In the earliest books of the Hebrew bible God is very present – God speaks to individuals, walks with them, appears in our world. Encounters with God are recognised as being what they are, the significance is understood. And while much of the language describing the experience is of necessity quite simple and concrete – walking with, appearing, speaking – signs and wonders, outstretched arms, and so on, the writers of the text knew quite clearly that the real encounter was complex and abstract. There is no language even to begin to paint the sense of the evolving, mysterious and dynamic power which is always in process, always becoming rather than merely being. God may have been revealed to individuals, but making a sensible remembrance of that revelation is beyond the skills of human transmission.
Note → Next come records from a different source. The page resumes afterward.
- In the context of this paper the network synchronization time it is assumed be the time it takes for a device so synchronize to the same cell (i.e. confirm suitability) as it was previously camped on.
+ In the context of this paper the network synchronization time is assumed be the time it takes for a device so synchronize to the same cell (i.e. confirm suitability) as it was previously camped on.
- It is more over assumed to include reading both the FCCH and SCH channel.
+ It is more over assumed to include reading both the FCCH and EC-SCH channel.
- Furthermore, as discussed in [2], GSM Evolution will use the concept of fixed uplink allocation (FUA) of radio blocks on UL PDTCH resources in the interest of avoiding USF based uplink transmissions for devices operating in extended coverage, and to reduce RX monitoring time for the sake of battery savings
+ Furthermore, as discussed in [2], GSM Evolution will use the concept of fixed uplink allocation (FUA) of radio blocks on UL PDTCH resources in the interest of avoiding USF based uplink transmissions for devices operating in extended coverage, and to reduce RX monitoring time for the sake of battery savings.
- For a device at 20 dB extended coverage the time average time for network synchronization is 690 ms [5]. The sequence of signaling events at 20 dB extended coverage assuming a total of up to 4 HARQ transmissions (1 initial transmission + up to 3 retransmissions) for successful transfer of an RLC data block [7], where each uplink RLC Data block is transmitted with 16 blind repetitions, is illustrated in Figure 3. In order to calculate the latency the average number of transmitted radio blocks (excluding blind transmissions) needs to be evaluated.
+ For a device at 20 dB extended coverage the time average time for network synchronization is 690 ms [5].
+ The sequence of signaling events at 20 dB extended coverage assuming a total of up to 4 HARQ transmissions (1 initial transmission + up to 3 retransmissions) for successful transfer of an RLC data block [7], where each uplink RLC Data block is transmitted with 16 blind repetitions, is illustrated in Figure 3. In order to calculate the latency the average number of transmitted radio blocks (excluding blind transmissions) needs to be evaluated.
Increasingly it seems to me we are losing the ability to communicate real religious experience as we more and more try to define, describe and explain everything around us, and more and more we seek to explain God. Scriptural literalists take refuge in the minutiae of the meaning of the bible as they read it; secularists scoff at what they see as the inability to transmit coherent systems of understanding; people searching for spiritual depth are put off by the archaisms or anthropomorphisms. How do we get across the reality of our encounters with God, the vibrancy of them, the totality of that transient understanding that has nothing to do with language? How do we begin to recognise God, to recognise the significance of our meetings with God when we have no framework to do so?
Every generation has created its own language for its religious encounters – the rabbis of the Talmud say that there are 70 names for God within the Hebrew bible, and they created many more. The mystics created the name EIN SOF – meaning “the entity without end”. The truth is that even after having called God every possible word, we still would not come close to revealing the mystery of the identity of God. But that doesn’t give us the reason not to try to come closer. Every generation is responsible for understanding God in its own way. If God is truly always becoming as well as always being, then what God is in the process of becoming must have something to do with us and our own evolving, our own developing, our own relationship with God.
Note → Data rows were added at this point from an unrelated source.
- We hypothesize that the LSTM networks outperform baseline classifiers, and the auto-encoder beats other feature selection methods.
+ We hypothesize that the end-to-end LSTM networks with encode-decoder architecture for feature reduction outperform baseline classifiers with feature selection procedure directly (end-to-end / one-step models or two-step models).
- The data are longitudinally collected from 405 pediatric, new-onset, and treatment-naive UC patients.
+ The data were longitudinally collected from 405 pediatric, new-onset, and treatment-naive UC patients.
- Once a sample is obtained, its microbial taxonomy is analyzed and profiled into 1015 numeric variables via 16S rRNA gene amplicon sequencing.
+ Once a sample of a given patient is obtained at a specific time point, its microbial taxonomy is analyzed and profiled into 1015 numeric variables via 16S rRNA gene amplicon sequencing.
If we are serious about our Judaism we have to base ourselves on the understanding that our own process is connected to God’s, the imperative for our continual ‘becoming’ is a reflection of Gods continual ‘becoming’, God is bound up with us and we with God: as God says at Sinai “You will be my people and I will be your God”. There is within such a statement the almost-heresy – if we no longer choose to be God’s people then God will no longer be our God.
For God to work in our world, we have to do God’s work. That we are partners with God in the world, Co-creators with God, is not a pious statement: it is an imperative we should not take lightly. God always ‘is’ regardless of what we do or don’t do, but what God ‘becomes’ is in our hands.